# Value these frogs



## Jason DeSantis (Feb 2, 2006)

Ok so without going into to much detail I would like to know what the general frog public values these frogs at. Please keep it to a real value and not what you would pay considering some frogs are in high demand.

(1) 1.0.1 mint terribilis (definate calling male other has not called yet, two frogs were just seperated from a group of 6 sub adults)
(2) 1.1 proven pair of Tarlton line intermedius (have produced good offspring)
(3) 1.2 proven trio of Sens line imitators ( group has produced good offspring)
(4) 1.0.4 yellow terribilis (sub adults, 1 positive male calling)
(5) 0.0.1 orange terribilis (sub adult, no calling yet)
(6) 2.3 proven green leg lamasi ( produced good offspring)
(7) 1.1 proven pair of Saul yellowback tincs (produced good eggs but no froglets yet)

Thanks
J


----------



## Jason DeSantis (Feb 2, 2006)

I will start this off to what I think.

1. $250 ($150 for the calling male, $100 for the unknown)
2. $300 (Tarlton line inters are imo much nicer, better colors and patterns)
3. $350 (Sens line imis are same as above, nicer patterns and colors)
4. $550 ($150 for the calling male, $100 for the unknowns)
5. $125 (unknown sex)
6. $400
7. $300 (not to easy to come by an adult pair of these that proven)

J


----------



## HunterB (Apr 28, 2009)

(1) 1.0.1 mint terribilis (definate calling male other has not called yet, two frogs were just seperated from a group of 6 sub adults) - $200
(2) 1.1 proven pair of Tarlton line intermedius (have produced good offspring) - $180
(3) 1.2 proven trio of Sens line imitators ( group has produced good offspring) - $350
(4) 1.0.4 yellow terribilis (sub adults, 1 positive male calling) - $500
(5) 0.0.1 orange terribilis (sub adult, no calling yet) - $75
(6) 2.3 proven green leg lamasi ( produced good offspring) - $380
(7) 1.1 proven pair of Saul yellowback tincs (produced good eggs but no froglets yet) - $350


----------



## ggazonas (May 11, 2008)

(1) 1.0.1 mint terribilis (definate calling male other has not called yet, two frogs were just seperated from a group of 6 sub adults) - $200
(2) 1.1 proven pair of Tarlton line intermedius (have produced good offspring) - $180
(3) 1.2 proven trio of Sens line imitators ( group has produced good offspring) - $275
(4) 1.0.4 yellow terribilis (sub adults, 1 positive male calling) - $550
(5) 0.0.1 orange terribilis (sub adult, no calling yet) - $75
(6) 2.3 proven green leg lamasi ( produced good offspring) - $300
(7) 1.1 proven pair of Saul yellowback tincs (produced good eggs but no froglets yet) - $300


----------



## joshsfrogs (May 6, 2004)

Interesting thread Jason. I think our frog rates are out of whack with Supply and Demand...there are a lot of frogs selling for less than they should be. For instance, how long does a sexed pair of anything last in the classifieds? Hours?

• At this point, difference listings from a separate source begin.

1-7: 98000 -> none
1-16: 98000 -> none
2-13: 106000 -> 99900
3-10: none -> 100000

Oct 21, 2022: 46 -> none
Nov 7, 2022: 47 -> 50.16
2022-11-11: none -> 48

> (2) 1.1 proven pair of Tarlton line intermedius (have produced good offspring) - $180


Really!? I'd pay $250+...I sell the babies at $75 and they are paid for before they are old enough to ship in most cases.

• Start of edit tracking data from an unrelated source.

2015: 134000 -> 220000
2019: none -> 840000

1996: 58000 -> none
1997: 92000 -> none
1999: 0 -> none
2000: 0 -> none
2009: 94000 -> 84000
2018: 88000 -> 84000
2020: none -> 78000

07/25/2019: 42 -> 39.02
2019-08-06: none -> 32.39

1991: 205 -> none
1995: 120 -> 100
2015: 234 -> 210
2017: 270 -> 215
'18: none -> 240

> (6) 2.3 proven green leg lamasi ( produced good offspring)


The lamasi lines we have in the hobby will be gone in the future...morphs such as the green (and panguana) are seldom ever seen in the tank. I think it would be hard to find a buyer who knew what those frogs are like in captivity paying more than $200. I see the orange out and about most of the time, so they may stick around...the standards breed too infrequently to sustain themselves...



> 1.1 proven pair of Saul yellowback tincs (produced good eggs but no froglets yet)


Always good idea to ask questions in this case. I bought a trio of truncs described as such...3 years before I had a healthy froglet...you run the risk that they will never produce good eggs or spending time getting them in shape to produce good offspring.



> subadult terribilis


Depends on how old they are...I'd say $100 for 8-10 month old terribilis (yellow or orange) is a steal.


----------



## Jason DeSantis (Feb 2, 2006)

joshsfrogs said:


> The lamasi lines we have in the hobby will be gone in the future...morphs such as the green (and panguana) are seldom ever seen in the tank. I think it would be hard to find a buyer who knew what those frogs are like in captivity paying more than $200. I see the orange out and about most of the time, so they may stick around...the standards breed too infrequently to sustain themselves...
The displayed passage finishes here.